PROBLEM TO SOLVE: When you reach the records below, output every one exactly as written but leave out any pictures.

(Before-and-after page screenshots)

◆ ◆ ◆ ◆ ◆ ◆ ◆

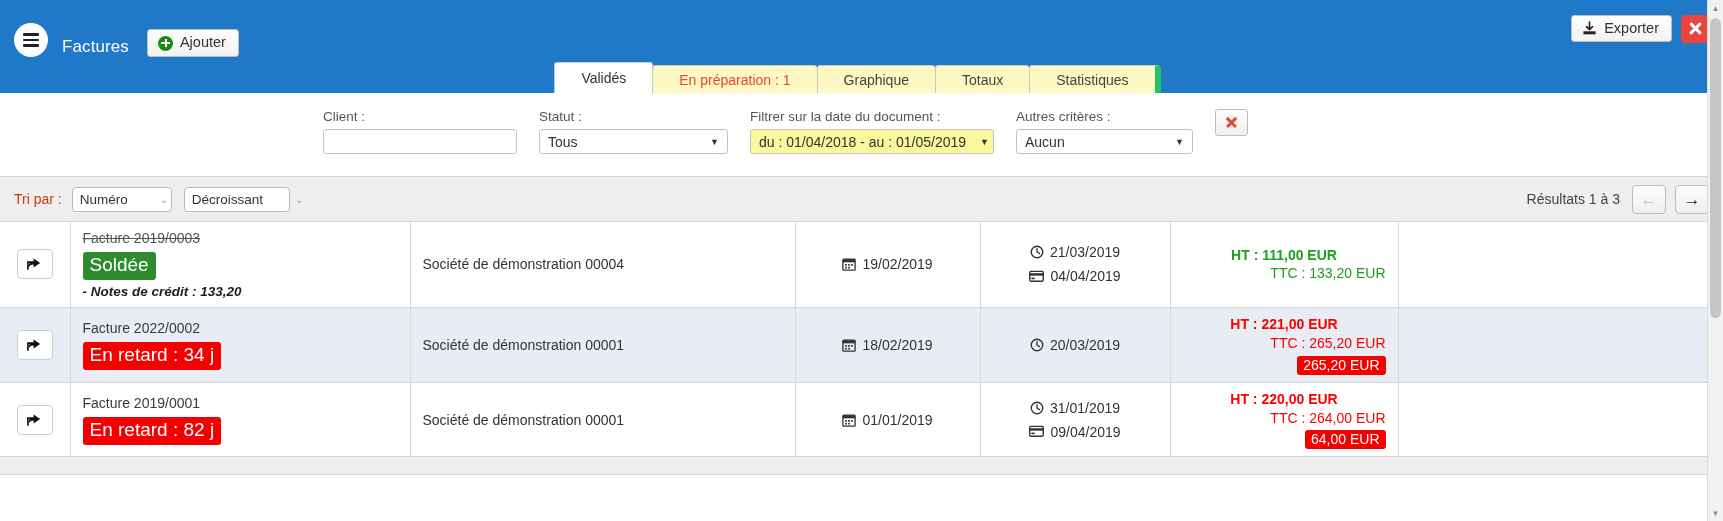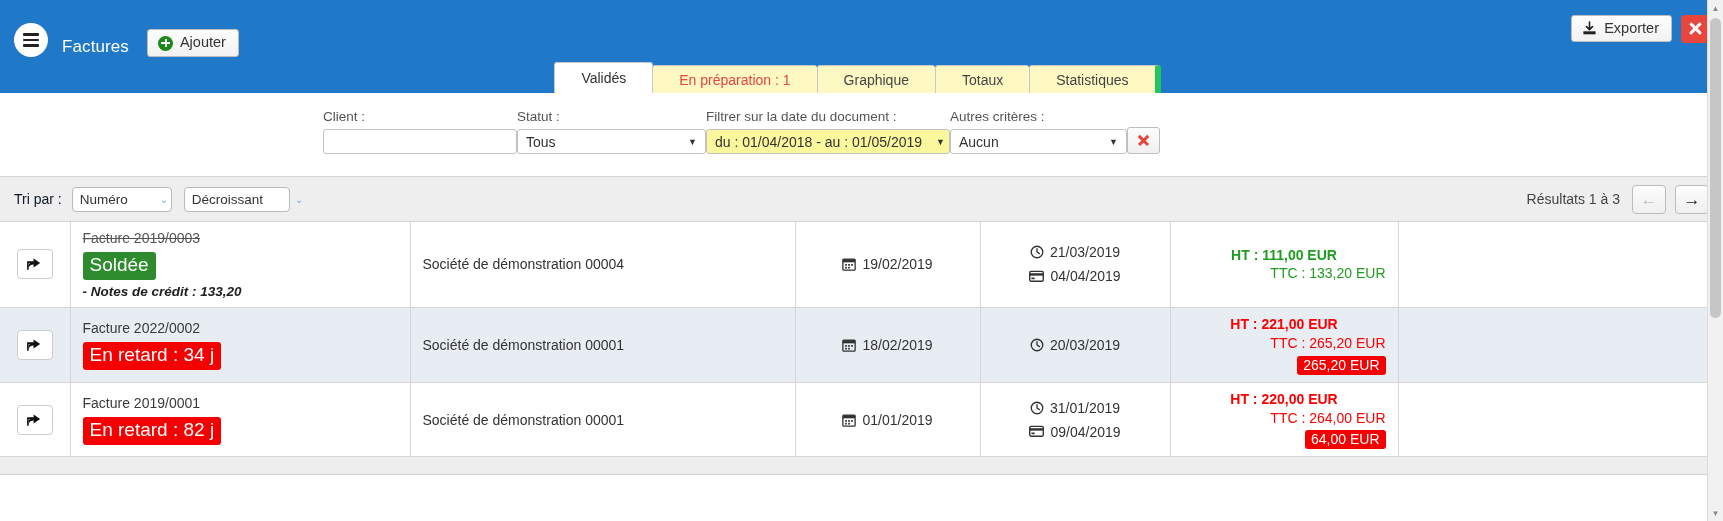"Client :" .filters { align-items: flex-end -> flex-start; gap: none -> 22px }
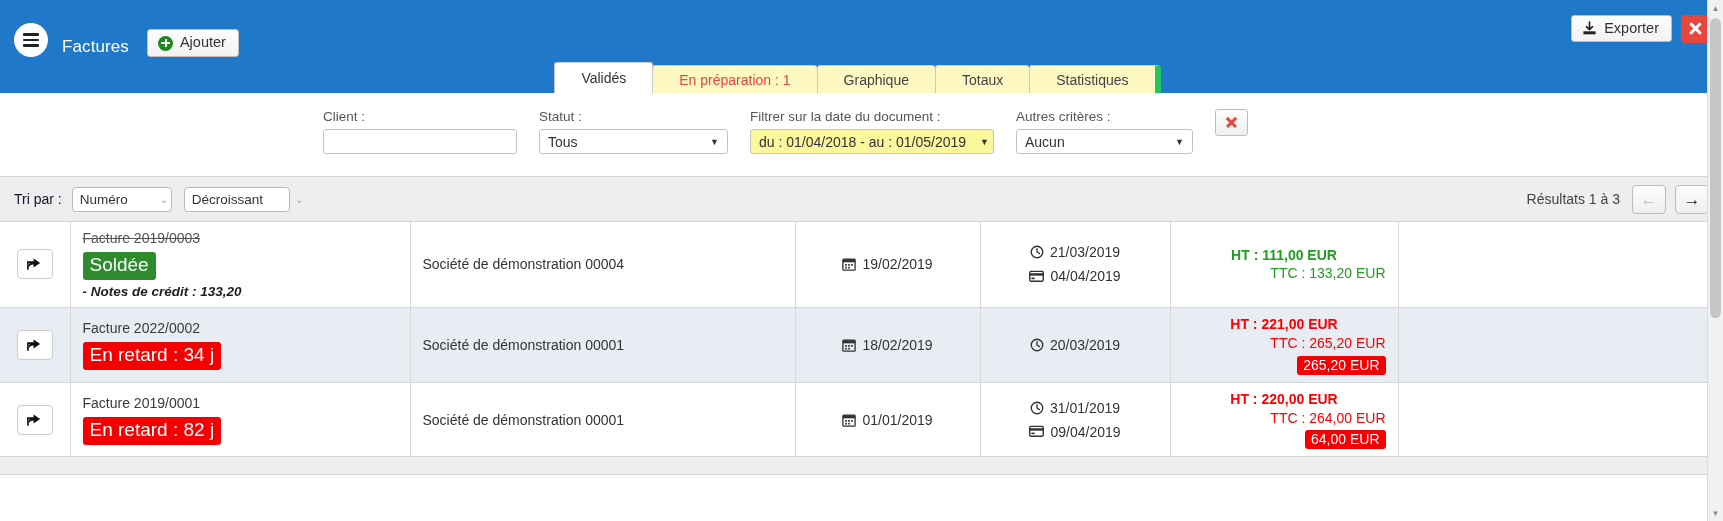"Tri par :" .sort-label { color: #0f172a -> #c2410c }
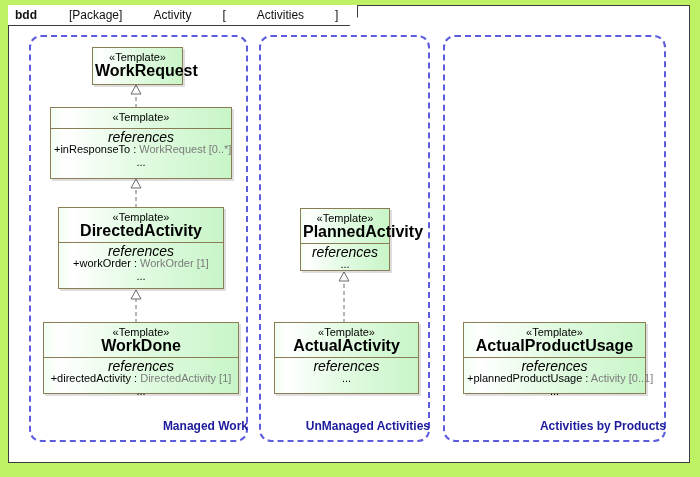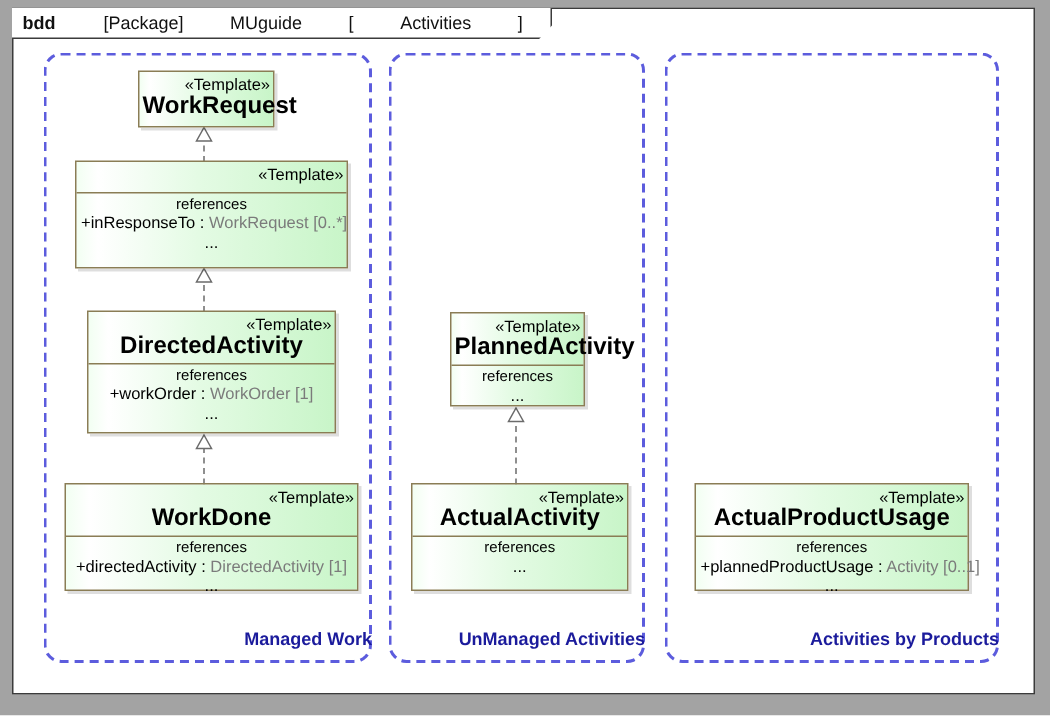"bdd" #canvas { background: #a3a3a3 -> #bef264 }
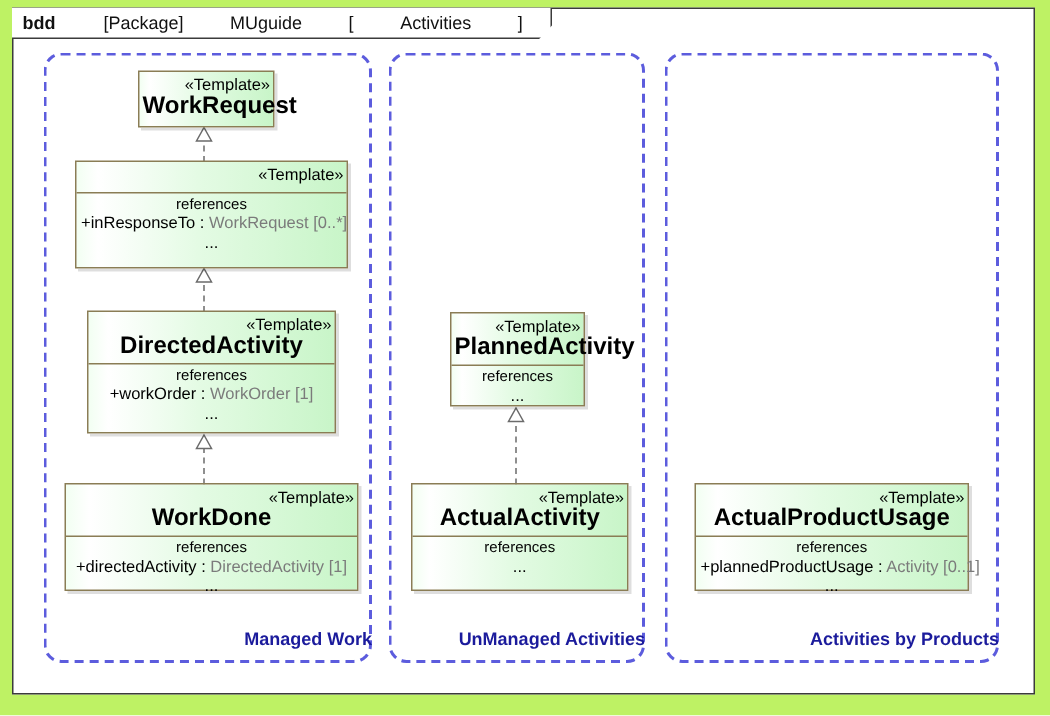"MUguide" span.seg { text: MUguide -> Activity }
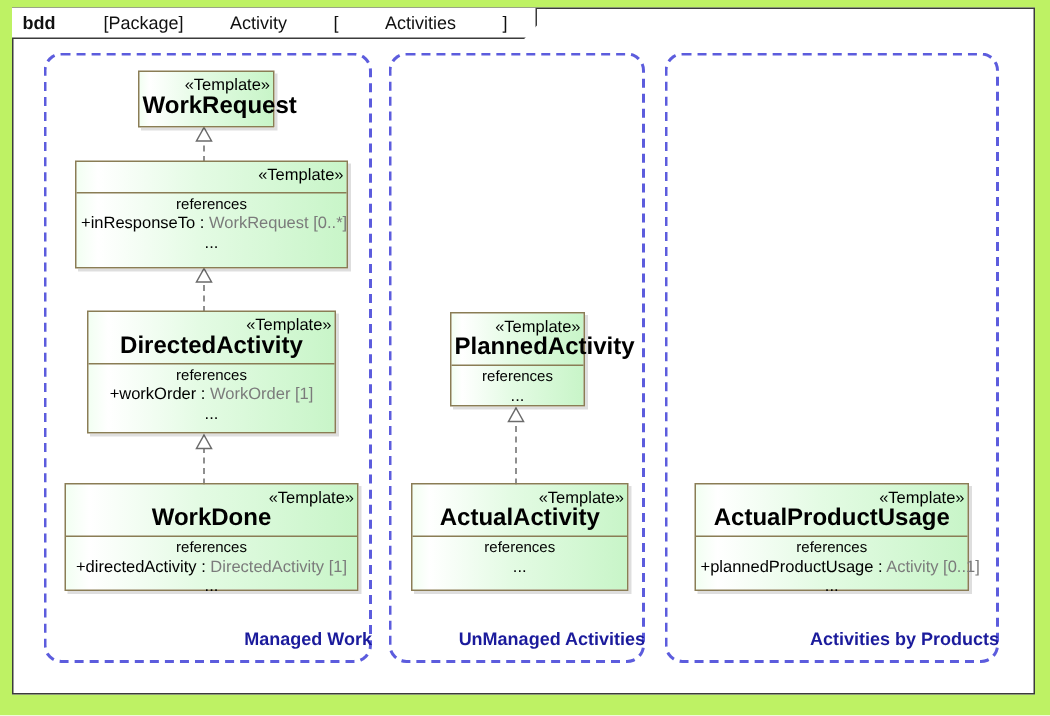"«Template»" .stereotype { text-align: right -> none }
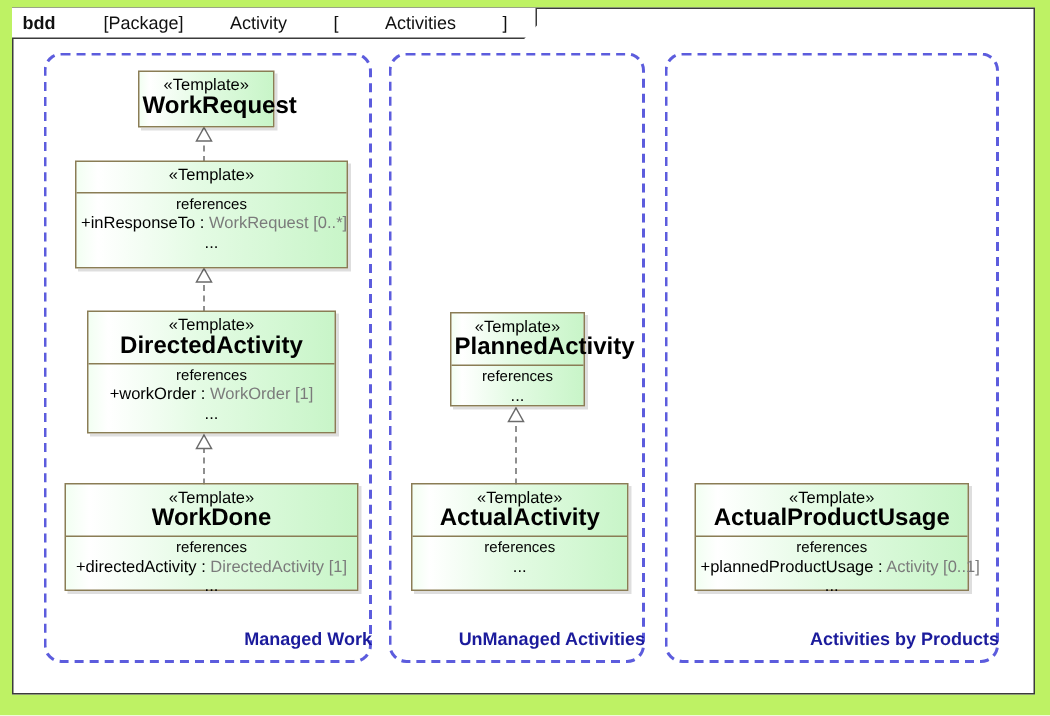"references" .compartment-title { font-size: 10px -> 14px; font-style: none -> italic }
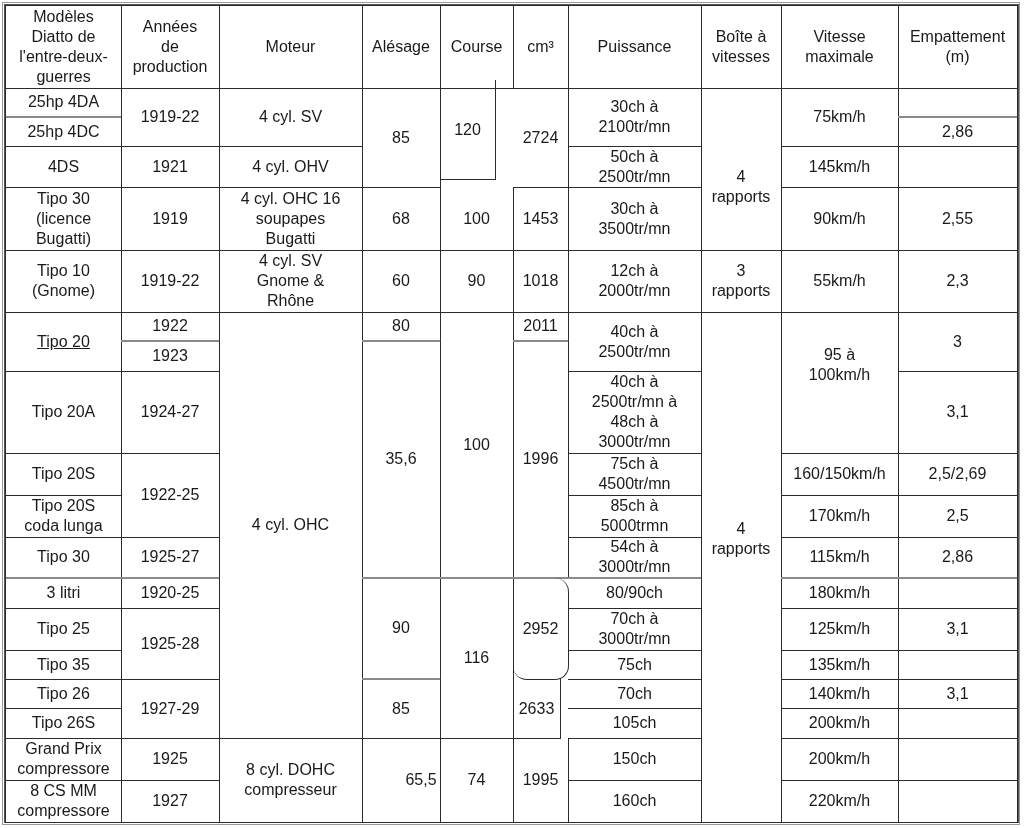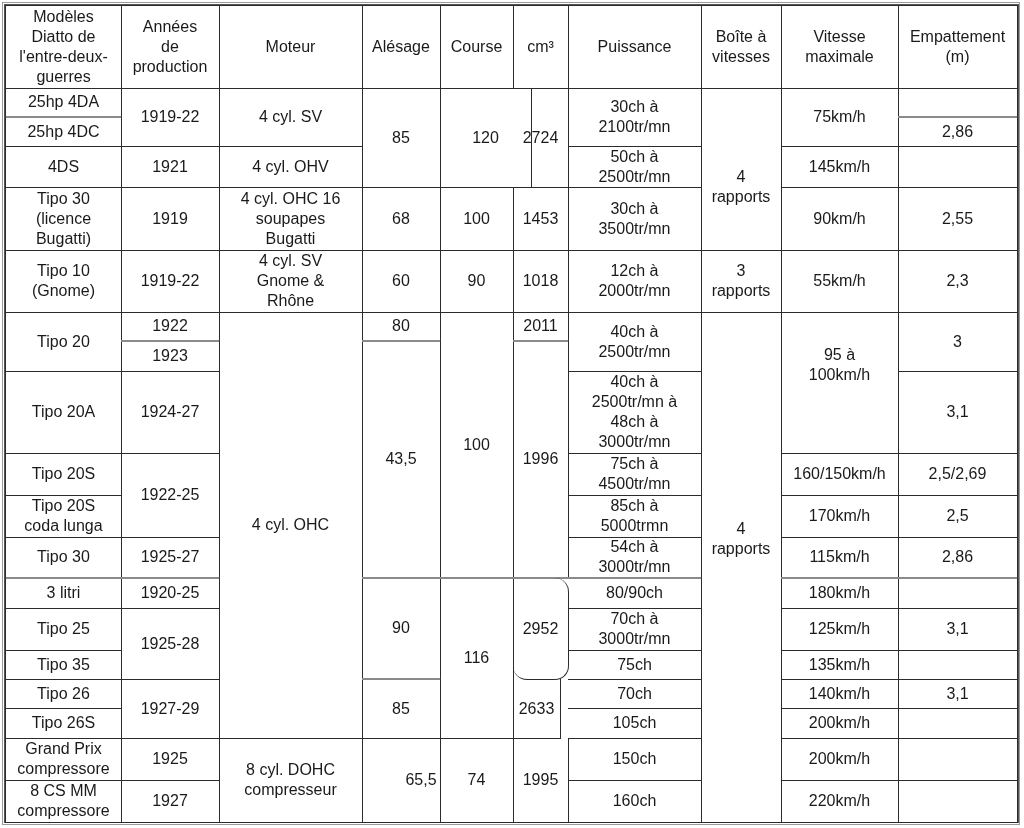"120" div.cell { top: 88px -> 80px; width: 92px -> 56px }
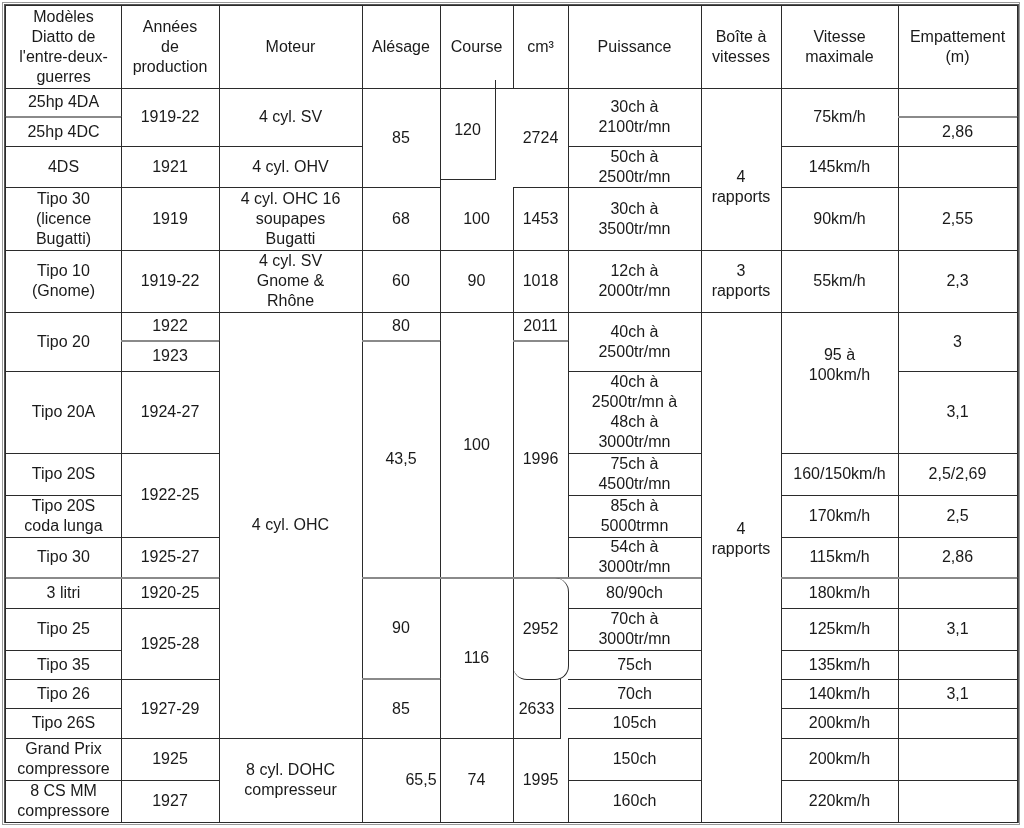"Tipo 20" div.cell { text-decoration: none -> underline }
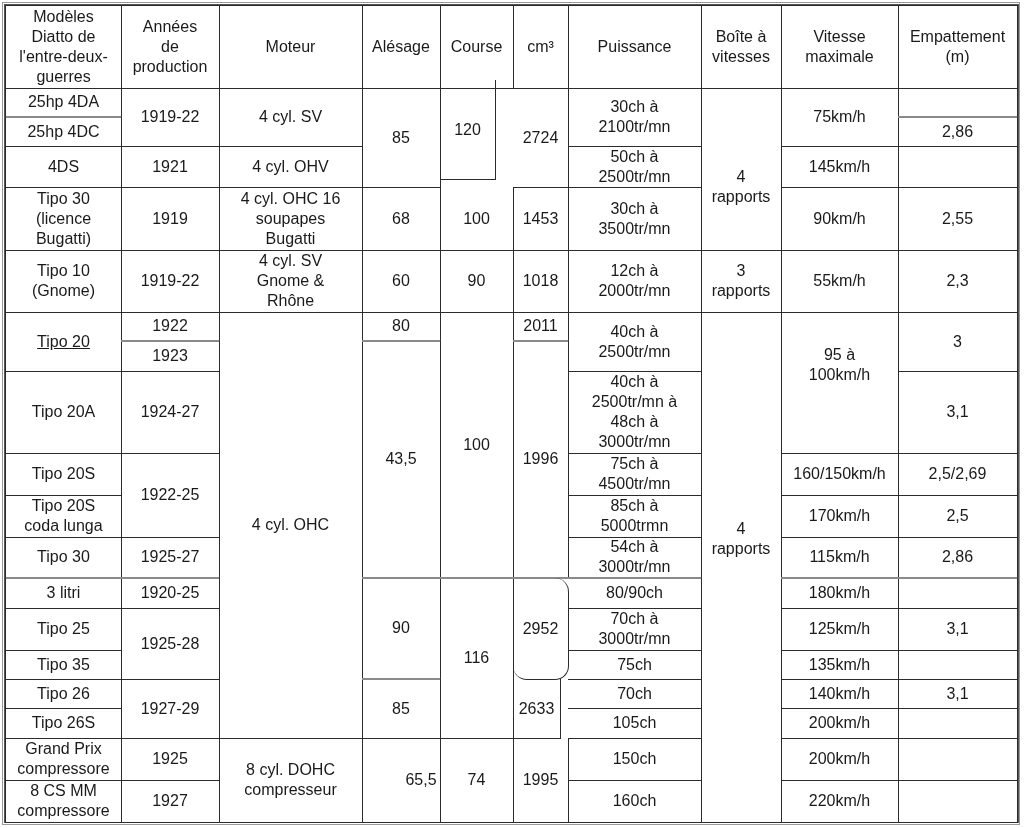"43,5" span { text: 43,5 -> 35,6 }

◆ ◆ ◆ ◆ ◆ ◆ ◆

RESULT:
"Client :" .filters { align-items: flex-end -> flex-start; gap: none -> 22px }
"Tri par :" .sort-label { color: #0f172a -> #c2410c }
"bdd" #canvas { background: #a3a3a3 -> #bef264 }
"MUguide" span.seg { text: MUguide -> Activity }
"«Template»" .stereotype { text-align: right -> none }
"references" .compartment-title { font-size: 10px -> 14px; font-style: none -> italic }
"120" div.cell { top: 88px -> 80px; width: 92px -> 56px }
"Tipo 20" div.cell { text-decoration: none -> underline }
"43,5" span { text: 43,5 -> 35,6 }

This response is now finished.